Vertigini nasce da un ennesimo blocco creativo. Avevo bisogno di un metodo per buttare giù tutto ciò che mi passava per la testa senza avere una struttura precisa: ho avuto conferma ancora una volta che le regole mi impediscono di fluire. Ci butto dentro di tutto: dalle mie idee politiche ai miei moti interiori, mi piace giocare con la deformazione dei personaggi e lo spazio. È stata di Paolo Interdonato l’idea di chiamare questa serie Vertigini, per via del senso destabilizzante che dà una roba del genere. La serie va avanti da quasi due anni e ho di recente raccolto le varie tavole in una zine. Spero di mandarla avanti ancora a lungo: lo trovo il mio spazio sicuro.


8) L’ultima delle tue graphic novel autoprodotta è “Io non sono io”. Ci puoi parlare del concetto, o dei concetti, che vi sono inclusi in questo lavoro?


Io non sono io è la mia primissima prova di racconto lungo a fumetti. Non sapevo bene cosa stavo facendo e mi è servito moltissimo per imparare alcune questioni tecniche (rivendendolo percepisco sempre nuovi errori), ma anche per capire cosa mi facesse sentire più a mio agio di questo mezzo. L’idea di base era quella di raccontare una situazione di indecisione e di stasi rispetto al senso della propria vita: il modello sociale in cui viviamo è teso a  inserire l’individuo in un modello predeterminato.

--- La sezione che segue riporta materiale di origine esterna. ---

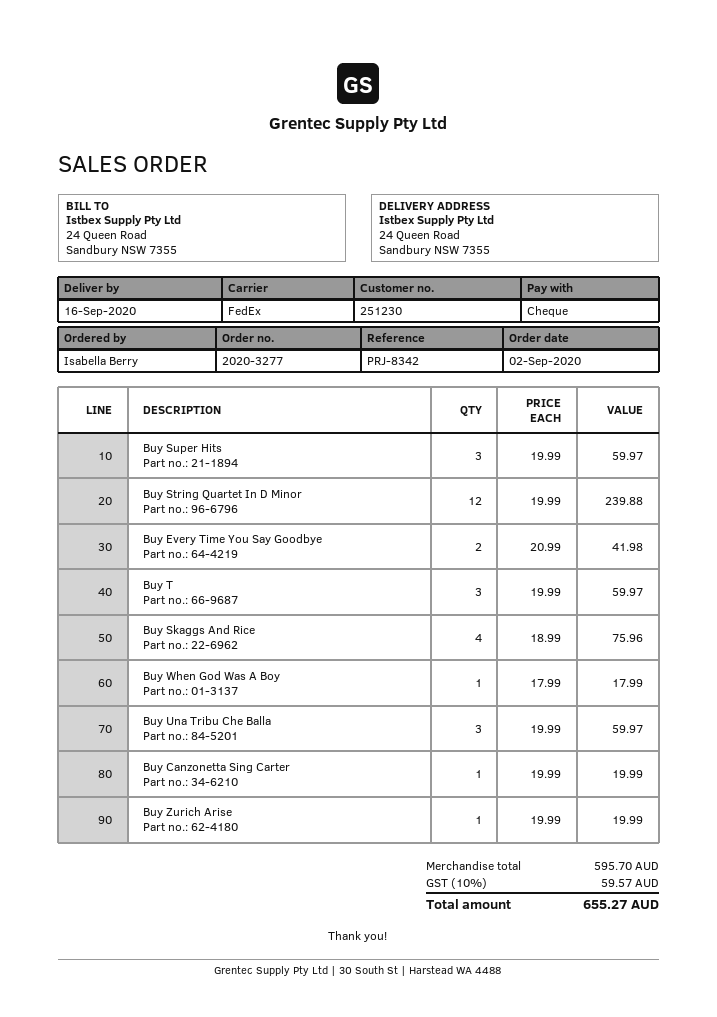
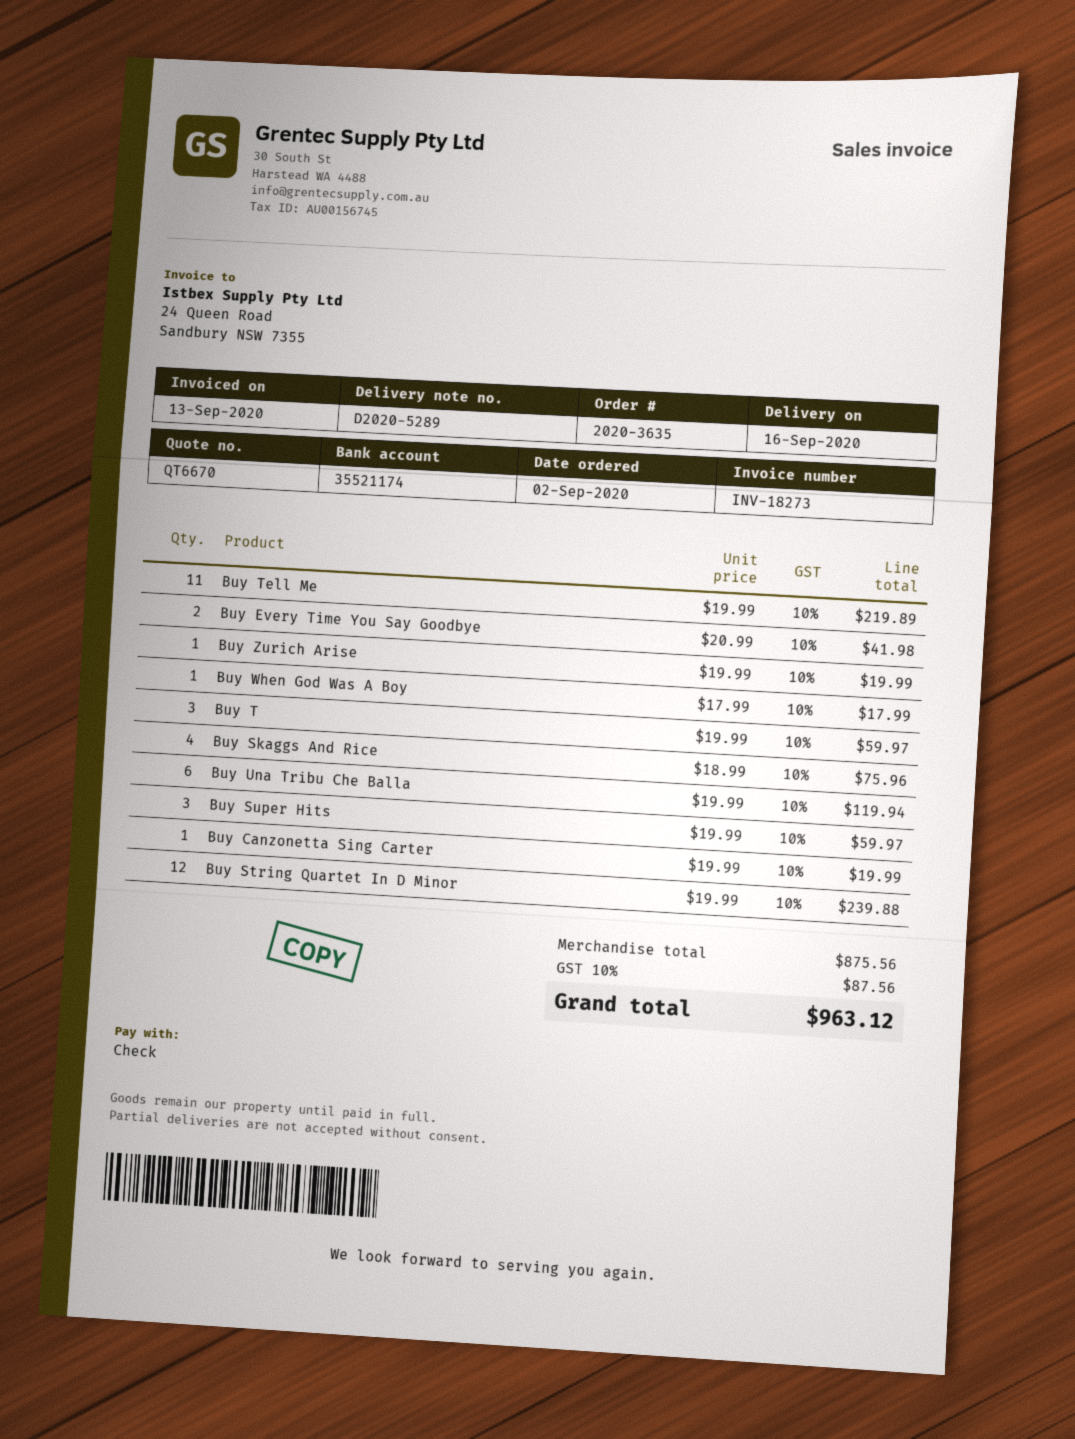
order number: 2020-3277 -> 2020-3635
Buy Una Tribu Che Balla: 3 x 19.99 = 59.97 -> 6 x 19.99 = 119.94
Buy Tell Me: none -> 11 x 19.99 = 219.89
subtotal: 595.70 -> 875.56
tax: 10% = 59.57 -> 10% = 87.56
total: 655.27 -> 963.12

È un sistema che può essere molto opprimente e causa di infelicità sia per chi riesce ad incastrarsi nel puzzle sia per chi non trova spaio. Nel fumetto questo disagio non trova mai soluzione e continua a riproporsi come un loop. 


9) Hai qualche progetto futuro di cui vuoi parlarci?


I progetti sono davvero tanti e vado avanti in modo lento e disordinato. I lavori a cui sto dando priorità sono una serie di animazioni per Mamut Film da inserire in un documentario sulla musica, un fumetto sceneggiato da Francesco Pelosi che è una versione piuttosto cruda di Cappuccetto Rosso e una graphic novel scritta da me che riguarda dei personaggi della mia infanzia. Non ho idea di quando tutti questi progetti vedranno la luce, diamo tempo al tempo.